__PROVIDED DATA__
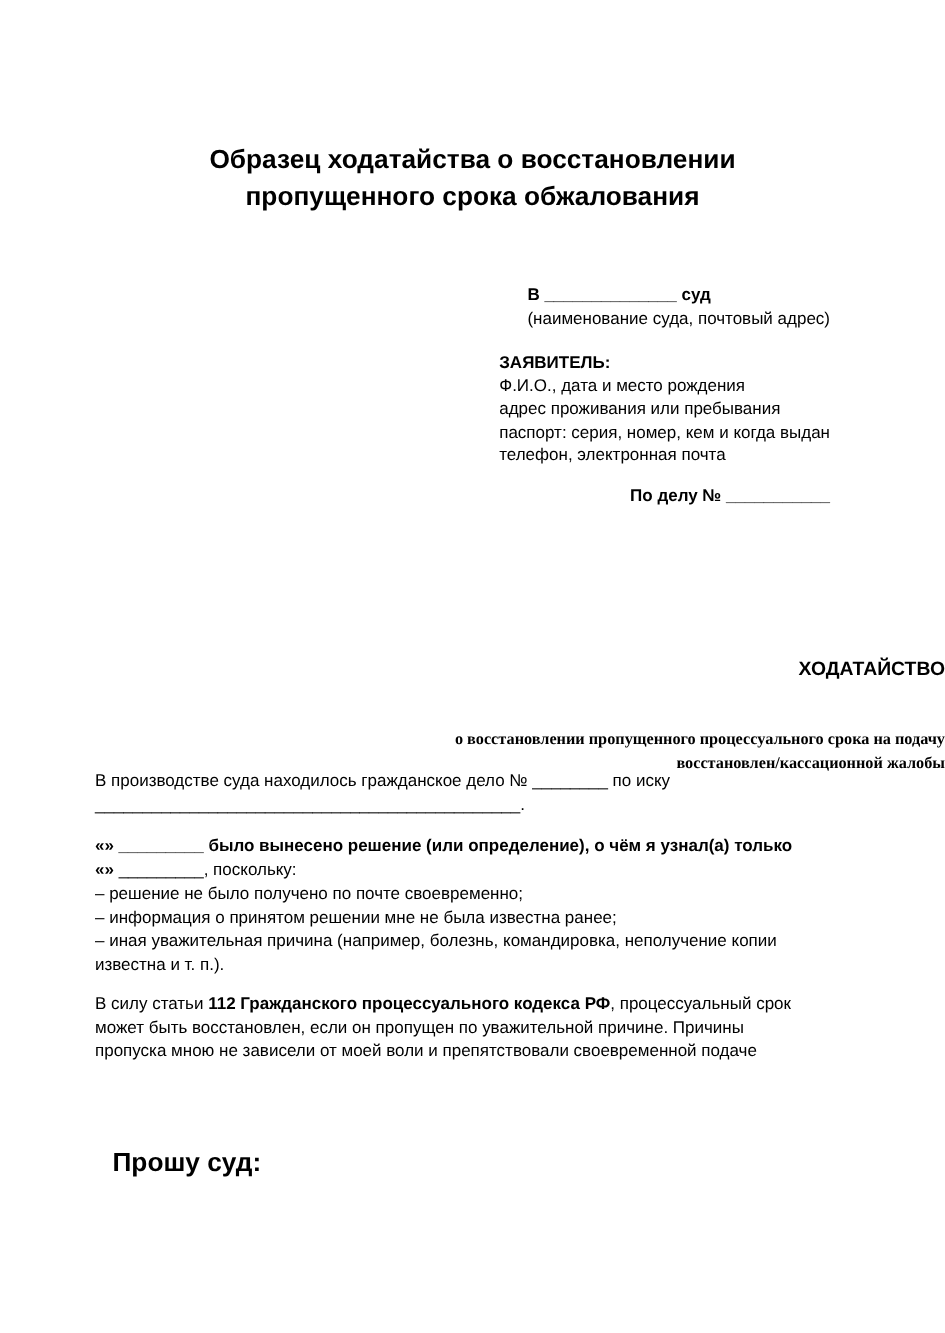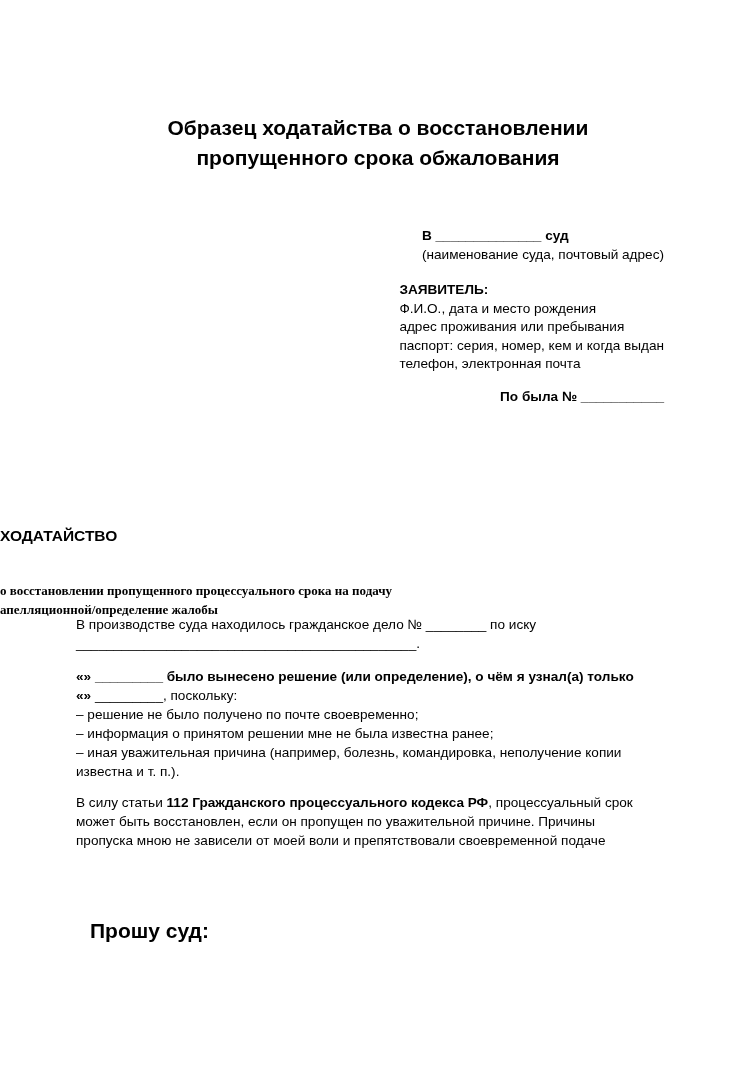--- a/index.html
+++ b/index.html
@@ -105,7 +105,7 @@
   </div>
 
   <div class="right-block case-line">
-    <span class="line bold">По была № ___________</span>
+    <span class="line bold">По делу № ___________</span>
   </div>
 
   <div class="center-head petition-title">ХОДАТАЙСТВО</div>

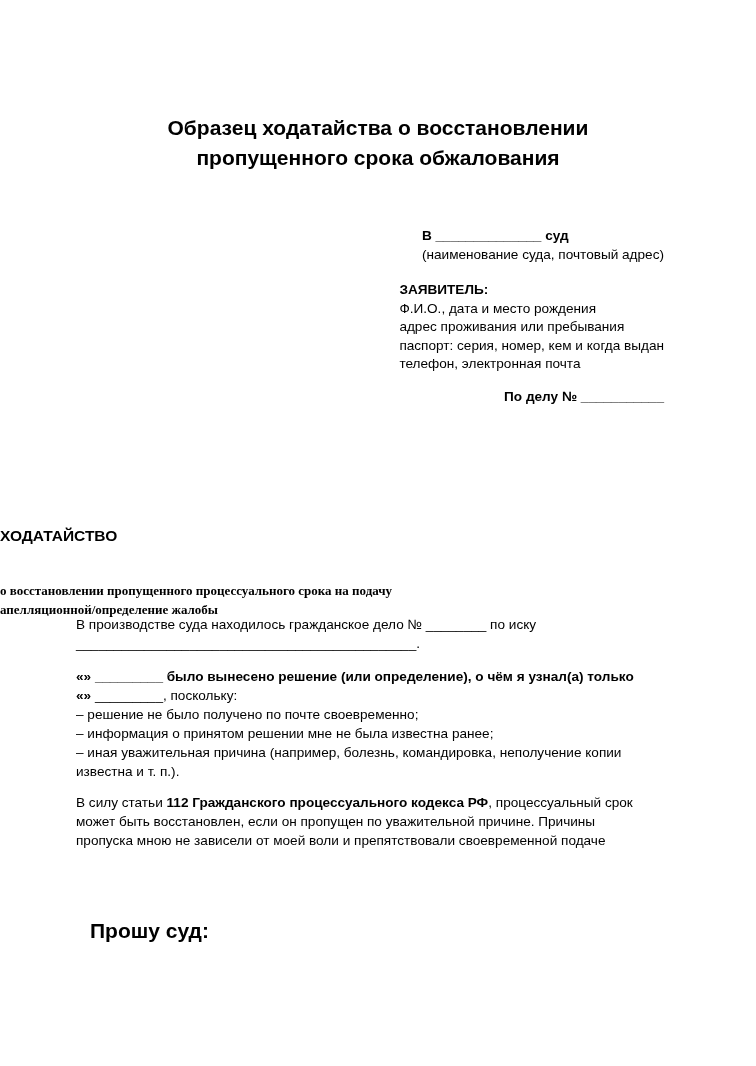--- a/index.html
+++ b/index.html
@@ -47,7 +47,7 @@
       position: absolute;
       left: 0;
       width: 756px;
-      text-align: left;
+      text-align: right;
       font-weight: bold;
     }
     .petition-title {

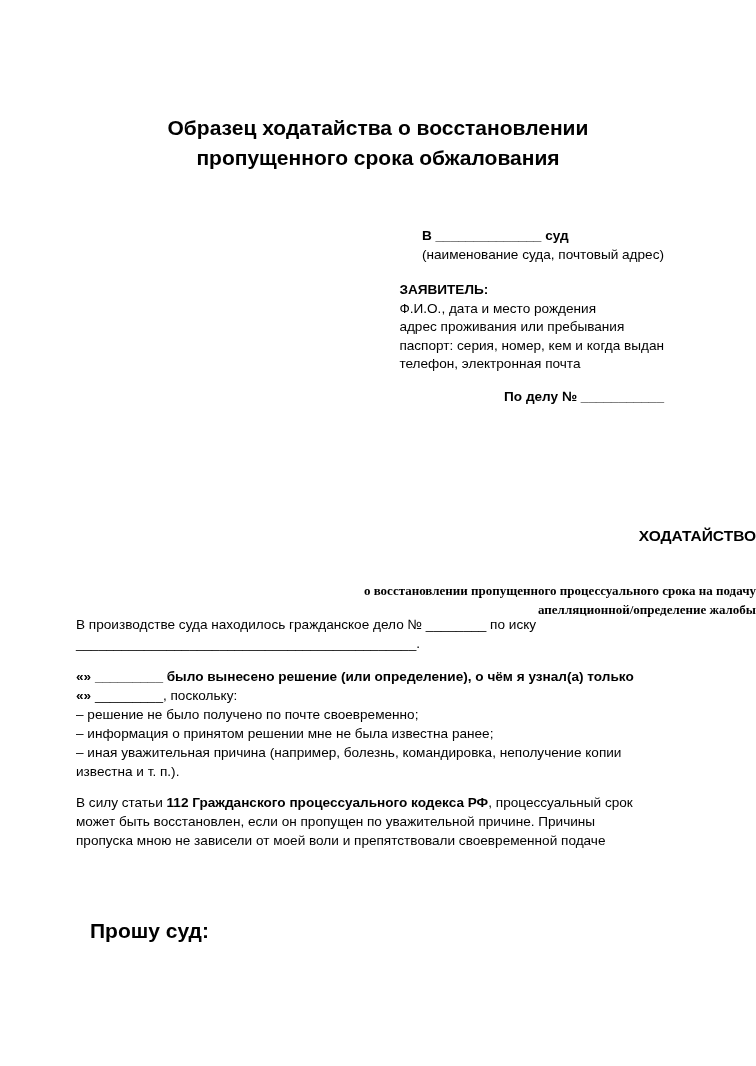--- a/index.html
+++ b/index.html
@@ -112,7 +112,7 @@
 
   <div class="center-head petition-sub">
     <span class="line">о восстановлении пропущенного процессуального срока на подачу</span>
-    <span class="line">апелляционной/определение жалобы</span>
+    <span class="line">восстановлен/кассационной жалобы</span>
   </div>
 
   <div class="body-text para1">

__THE TASK__
Copy out the lines above unchanged. Skip the images.

__ANSWER SPACE__
--- a/index.html
+++ b/index.html
@@ -105,7 +105,7 @@
   </div>
 
   <div class="right-block case-line">
-    <span class="line bold">По была № ___________</span>
+    <span class="line bold">По делу № ___________</span>
   </div>
 
   <div class="center-head petition-title">ХОДАТАЙСТВО</div>

--- a/index.html
+++ b/index.html
@@ -47,7 +47,7 @@
       position: absolute;
       left: 0;
       width: 756px;
-      text-align: left;
+      text-align: right;
       font-weight: bold;
     }
     .petition-title {

--- a/index.html
+++ b/index.html
@@ -112,7 +112,7 @@
 
   <div class="center-head petition-sub">
     <span class="line">о восстановлении пропущенного процессуального срока на подачу</span>
-    <span class="line">апелляционной/определение жалобы</span>
+    <span class="line">восстановлен/кассационной жалобы</span>
   </div>
 
   <div class="body-text para1">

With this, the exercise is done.